Laporan Wartawan Tribunnews.com, Glery Lazuardi
TRIBUNNEWS.COM, JAKARTA – Dugaan munculnya pemilih siluman menjadi alasan Perselisihan Hasil Pemilihan (PHP) Kepala Daerah Kabupaten Pinrang 2018 dibawa ke Mahkamah Konstitusi (MK).
Ketua MK, Anwar Usman, didampingi Hakim Konstitusi I Dewa Gede Palguna dan Wahiduddin Adams memimpin sidang yang terdaftar di nomor 32/PHP.BUP-XVI/2018.
Baca: Bomber Persib Bukan Lagi Top Scorer Tunggal Liga 1 2018, Eks-Striker Sevilla Samai Torehan Gol
Pasangan Calon Bupati dan Wakil Bupati Pinrang Nomor Urut 1, Abdul Latif dan Usman mendalilkan adanya pemilih siluman yang termobilisasi akibat Dinas Kependudukan dan Catatan Sipil Kabupaten Pinrang menerbitkan surat keterangan (suket).
Kuasa hukum pemohon, Irwan Muis, menemukan adanya persoalan kritis terhadap terbitnya secara masif suket perekaman pengganti KTP elektronik yang digunakan pemilih sebagai dasar hukum dalam menyalurkan hak pilihnya dalam Pilkada Kabupaten Pinrang 2018.
“Motif dan tujuan dari penerbitan suket ini sangat patut diduga terindikasi dengan anasir-anasir politis untuk digunakan sebagai senjata yang akan menguntungkan perolehan suara bagi paslon tertentu,” kata Irwan, Jumat (27/7/2018).

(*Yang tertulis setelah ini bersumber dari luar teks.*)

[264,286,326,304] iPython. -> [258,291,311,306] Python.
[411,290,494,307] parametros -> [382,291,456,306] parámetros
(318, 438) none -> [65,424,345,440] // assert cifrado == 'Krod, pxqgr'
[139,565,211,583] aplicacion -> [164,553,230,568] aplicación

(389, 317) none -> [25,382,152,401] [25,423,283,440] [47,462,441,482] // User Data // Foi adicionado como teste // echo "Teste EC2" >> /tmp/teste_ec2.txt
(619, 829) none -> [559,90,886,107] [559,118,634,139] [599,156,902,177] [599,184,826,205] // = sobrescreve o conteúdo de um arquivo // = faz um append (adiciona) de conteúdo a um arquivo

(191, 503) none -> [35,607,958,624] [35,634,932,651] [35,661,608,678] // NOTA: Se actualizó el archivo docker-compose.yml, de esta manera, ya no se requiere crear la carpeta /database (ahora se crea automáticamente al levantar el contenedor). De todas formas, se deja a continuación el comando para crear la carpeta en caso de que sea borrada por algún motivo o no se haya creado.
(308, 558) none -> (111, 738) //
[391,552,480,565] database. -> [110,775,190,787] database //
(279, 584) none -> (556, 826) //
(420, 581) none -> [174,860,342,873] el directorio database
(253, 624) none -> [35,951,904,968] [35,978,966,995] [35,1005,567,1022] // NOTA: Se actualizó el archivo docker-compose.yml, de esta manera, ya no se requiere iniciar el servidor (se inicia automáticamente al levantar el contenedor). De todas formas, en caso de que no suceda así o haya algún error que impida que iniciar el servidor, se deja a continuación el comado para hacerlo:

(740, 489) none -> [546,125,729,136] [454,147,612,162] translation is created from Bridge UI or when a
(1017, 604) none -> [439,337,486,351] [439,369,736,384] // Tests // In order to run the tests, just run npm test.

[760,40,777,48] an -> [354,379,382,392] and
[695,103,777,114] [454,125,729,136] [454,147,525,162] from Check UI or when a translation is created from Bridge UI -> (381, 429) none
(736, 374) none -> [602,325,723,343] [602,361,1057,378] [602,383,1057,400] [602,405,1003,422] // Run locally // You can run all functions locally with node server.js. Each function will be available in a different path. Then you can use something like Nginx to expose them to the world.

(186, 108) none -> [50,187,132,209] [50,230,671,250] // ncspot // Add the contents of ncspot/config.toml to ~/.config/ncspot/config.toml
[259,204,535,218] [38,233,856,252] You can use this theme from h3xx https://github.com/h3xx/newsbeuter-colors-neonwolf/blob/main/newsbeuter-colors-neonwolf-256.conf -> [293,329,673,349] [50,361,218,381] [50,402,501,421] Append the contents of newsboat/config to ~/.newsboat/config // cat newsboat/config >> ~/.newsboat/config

Dia menjelaskan, Kebijakan KPU dalam Peraturan KPU Nomor 8 Tahun 2018 telah mengakui dan membenarkan bahwa selain KTP elektronik, maka suket dapat digunakan sebagai alat verifikasi bagi pemilih yang terdaftar dalam daftar pemilih tetap maupun tambahan.
Melalui hal tersebut, Disdukcapil Kabupaten Pinrang menerbitkan 19.560 suket yang diterbitkan dalam dua gelombang. Namun, kemudian diketahui diterbitkan kembali suket sejumlah 14.525 yang pencetakannya dilakukan pada 23 Mei – 27 Juni 2018.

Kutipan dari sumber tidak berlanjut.